What's on TV
SHOWS WORTH NOTING FOR JUNE 1-7
Adoption (Hallmark Channel, 8-9:30 p.m.): Tracking the stories of families that try to adopt children, this series keeps up a steady suspense. It's unpredictable and neither sentimental nor pessimistic. The characters are real and fascinating, and their goodness of heart is awe-inspiring: Anyone who doubts that there is great goodness in the world should see this. (The series' second installment follows on Sunday, 8-9 p.m.)
The Hamptons (ABC, 9-11 p.m., continues June 3 at the same time): A reality miniseries that looks at how a few highly privileged individuals live during the summer in the Hamptons. Two-time Academy Award winner Barbara Kopple ("Harlan County, U.S.A.") takes up with author Steven Gaines ("Philistines at the Hedgerow: Passion and Property in the Hamptons") and swingers, wannabes, celebrities, innocents, professionals, entrepreneurs, locals, and hustlers. Kopple is an excellent filmmaker, but not even she can rise above her material. At first, it's interesting, but ultimately disheartening, to see so many lead shallow lives. Maybe that's the point.
Biography The Mary Tyler Moore Show (A&E, 8-10 p.m.): It earned 29 Emmys, and TV buffs remember it fondly. It was feminism for the masses funny, smart, and inoffensive. The show feeds into the nostalgia TV trend.
Boston 24/7 (ABC, 10-11 p.m., continues June 5, 6, 7, 11, 12): The six-part documentary is a hard-hitting vision of a city and the everyday heroes who try to maintain justice and stop violence. A prosecutor has so much empathy for the victims of crime, she has to hold back tears. A fireman, a high school principle, an E.R. doctor, a child advocate all these and many more work selflessly for the common good in a tough town.

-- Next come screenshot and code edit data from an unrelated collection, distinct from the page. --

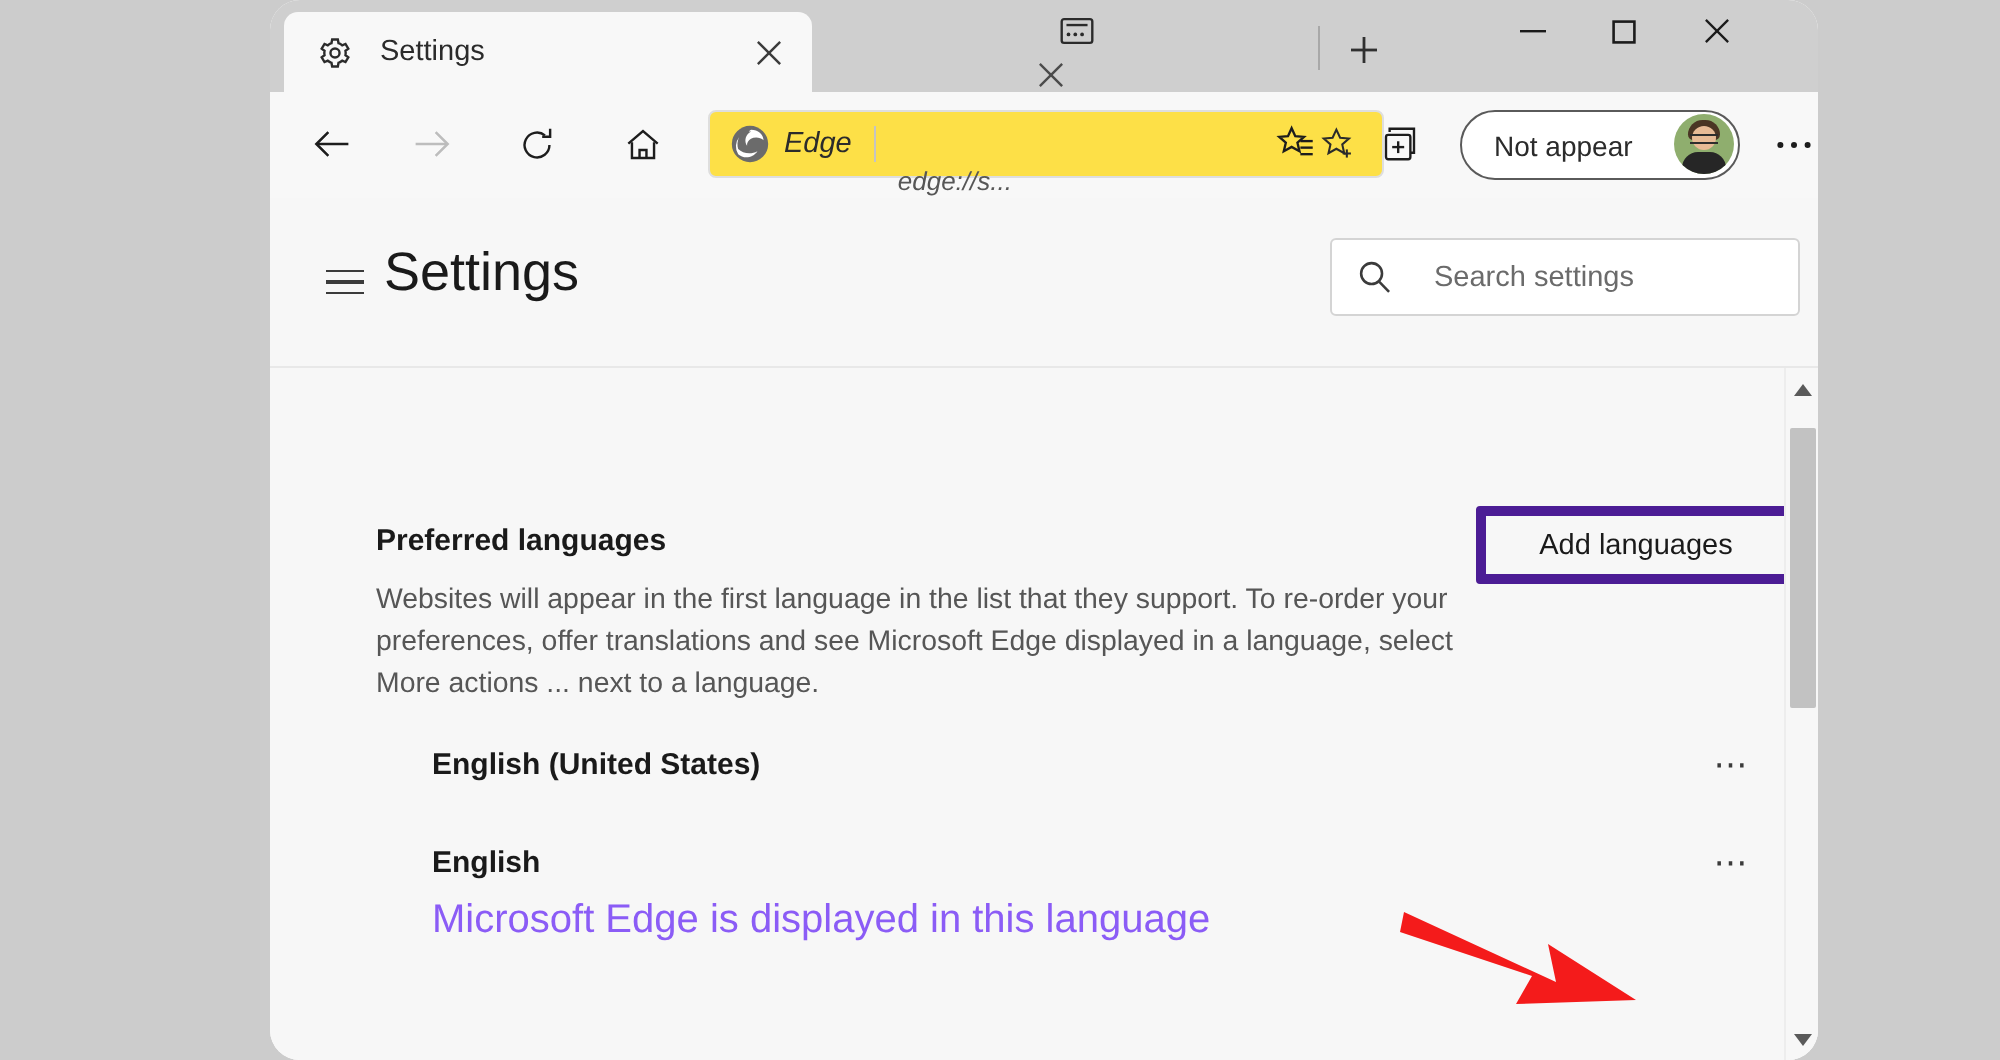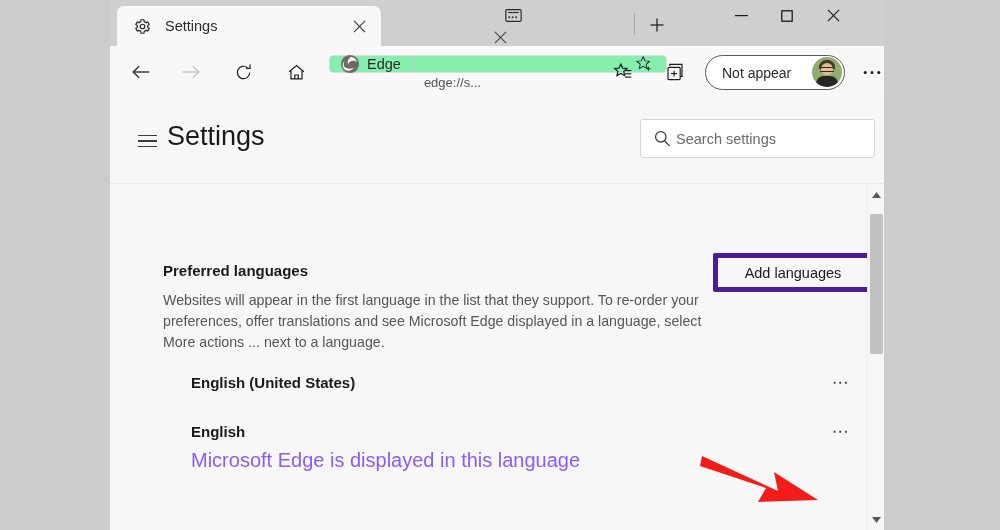--- a/index.html
+++ b/index.html
@@ -18,12 +18,13 @@
   
   #browser-window {
     position: absolute;
-    left: 110px;
+    left: 135px;
     top: 0;
     width: 774px;
     height: 530px;
     background: #ffffff;
     overflow: hidden;
+    border-radius: 15px;
   }
 
   

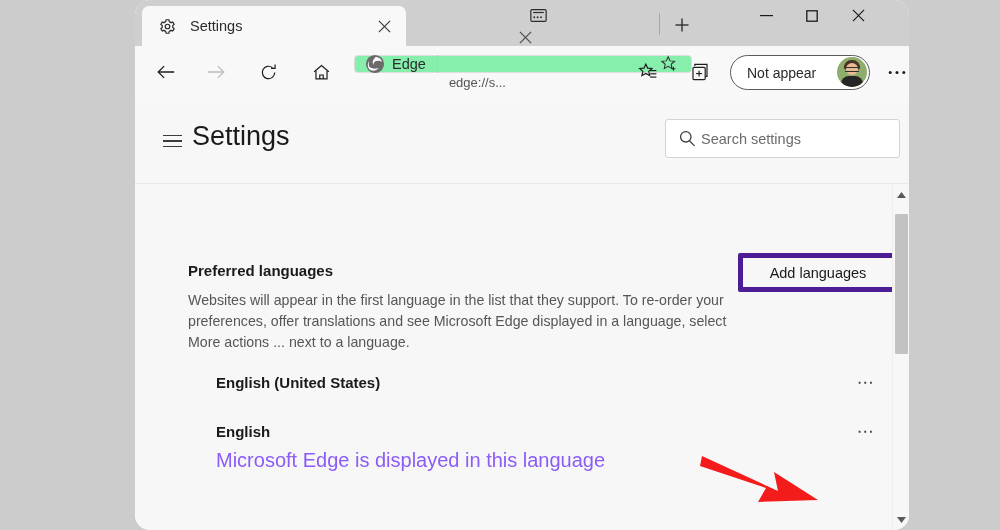--- a/index.html
+++ b/index.html
@@ -125,13 +125,14 @@
   #omnibox {
     position: absolute;
     left: 219px; top: 9px;
-    width: 338px; height: 18px;
-    background: #86efac;
+    width: 338px; height: 34px;
+    background: #fde047;
     border: 1px solid #dedede;
     border-radius: 4px;
     display: flex;
     align-items: center;
     box-sizing: border-box;
+    font-style: italic;
   }
   #edge-badge-icon {
     margin-left: 10px;

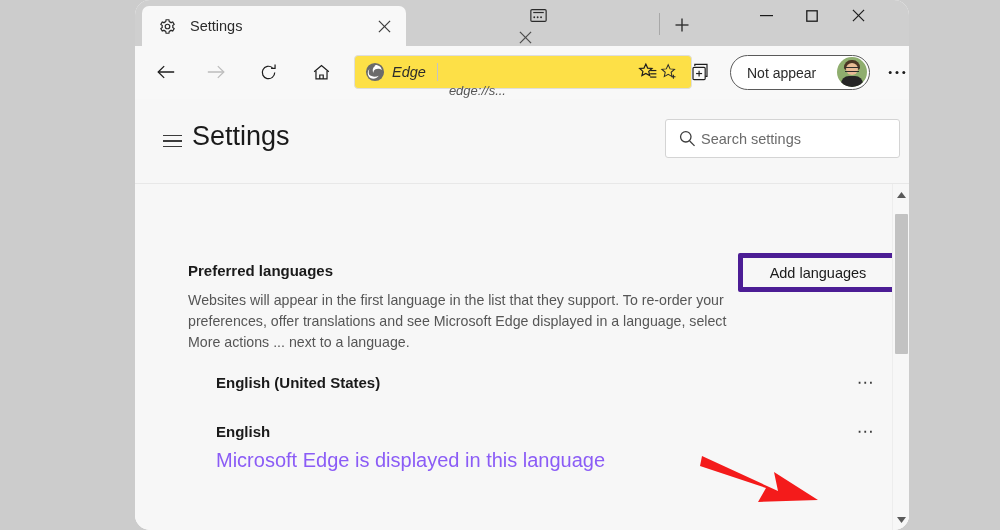--- a/index.html
+++ b/index.html
@@ -280,7 +280,7 @@
   #search-input {
     border: none;
     outline: none;
-    margin-left: 3px;
+    margin-left: 19px;
     font-size: 14.5px;
     font-family: "Liberation Sans", sans-serif;
     color: #1a1a1a;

Ben Shahn: Passion for Justice (PBS, 10 p.m., check local listings): Ben Shahn was dismissed as a "mere illustrator" in the world of high art in the '50s and '60s. It was a bum rap for an artist whose compositions still project power and character, whose visual wit undermined social pretensions, and who cared deeply for the ordinary citizen. We hear from his widow, his grown children, and even from Ben himself in interviews done years ago. This is an inspiring documentary, revelatory about a famous artist who, like many before him, was dismissed by critics, but loved by the public.